From mboxrd@z Thu Jan  1 00:00:00 1970
Return-Path: <linux-btrfs-owner@vger.kernel.org>
Received: from mx2.suse.de ([195.135.220.15]:58040 "EHLO mx2.suse.de"
        rhost-flags-OK-OK-OK-OK) by vger.kernel.org with ESMTP
        id S1751075AbeECPwZ (ORCPT <rfc822;linux-btrfs@vger.kernel.org>);
        Thu, 3 May 2018 11:52:25 -0400
Received: from relay2.suse.de (charybdis-ext.suse.de [195.135.220.254])
        by mx2.suse.de (Postfix) with ESMTP id 535B5AF26
        for <linux-btrfs@vger.kernel.org>; Thu,  3 May 2018 15:52:24 +0000 (UTC)

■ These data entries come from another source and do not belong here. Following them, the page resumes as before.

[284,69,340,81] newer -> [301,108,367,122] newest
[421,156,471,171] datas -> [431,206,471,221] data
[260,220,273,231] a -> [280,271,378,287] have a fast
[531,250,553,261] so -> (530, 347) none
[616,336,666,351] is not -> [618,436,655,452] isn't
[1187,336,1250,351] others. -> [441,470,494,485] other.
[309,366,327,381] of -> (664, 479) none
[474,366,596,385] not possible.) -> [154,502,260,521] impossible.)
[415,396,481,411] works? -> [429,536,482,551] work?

Subject: Re: [PATCH 1/3] btrfs: qgroups, fix rescan worker running races
To: Jeff Mahoney <jeffm@suse.com>, dsterba@suse.com,
        linux-btrfs@vger.kernel.org
References: <20180502211156.9460-1-jeffm@suse.com>
 <20180502211156.9460-2-jeffm@suse.com>
 <c5f71950-25c4-0b12-dbc2-306757db621d@suse.com>
 <c0990ec8-e31a-94a9-0f2c-e677939e06e2@suse.com>
From: Nikolay Borisov <nborisov@suse.com>
Message-ID: <ce166087-96d9-43d7-b13c-0bdb316b1da4@suse.com>
Date: Thu, 3 May 2018 18:52:22 +0300
MIME-Version: 1.0
In-Reply-To: <c0990ec8-e31a-94a9-0f2c-e677939e06e2@suse.com>
Content-Type: text/plain; charset=utf-8
Sender: linux-btrfs-owner@vger.kernel.org
List-ID: <linux-btrfs.vger.kernel.org>


On  3.05.2018 16:39, Jeff Mahoney wrote:
> On 5/3/18 3:24 AM, Nikolay Borisov wrote:
>>
>>
>> On  3.05.2018 00:11, jeffm@suse.com wrote:
>>> From: Jeff Mahoney <jeffm@suse.com>
>>>
>>> Commit 8d9eddad194 (Btrfs: fix qgroup rescan worker initialization)
>>> fixed the issue with BTRFS_IOC_QUOTA_RESCAN_WAIT being racy, but
>>> ended up reintroducing the hang-on-unmount bug that the commit it
>>> intended to fix addressed.
>>>
>>> The race this time is between qgroup_rescan_init setting
>>> ->qgroup_rescan_running = true and the worker starting.  There are
>>> many scenarios where we initialize the worker and never start it.  The
>>> completion btrfs_ioctl_quota_rescan_wait waits for will never come.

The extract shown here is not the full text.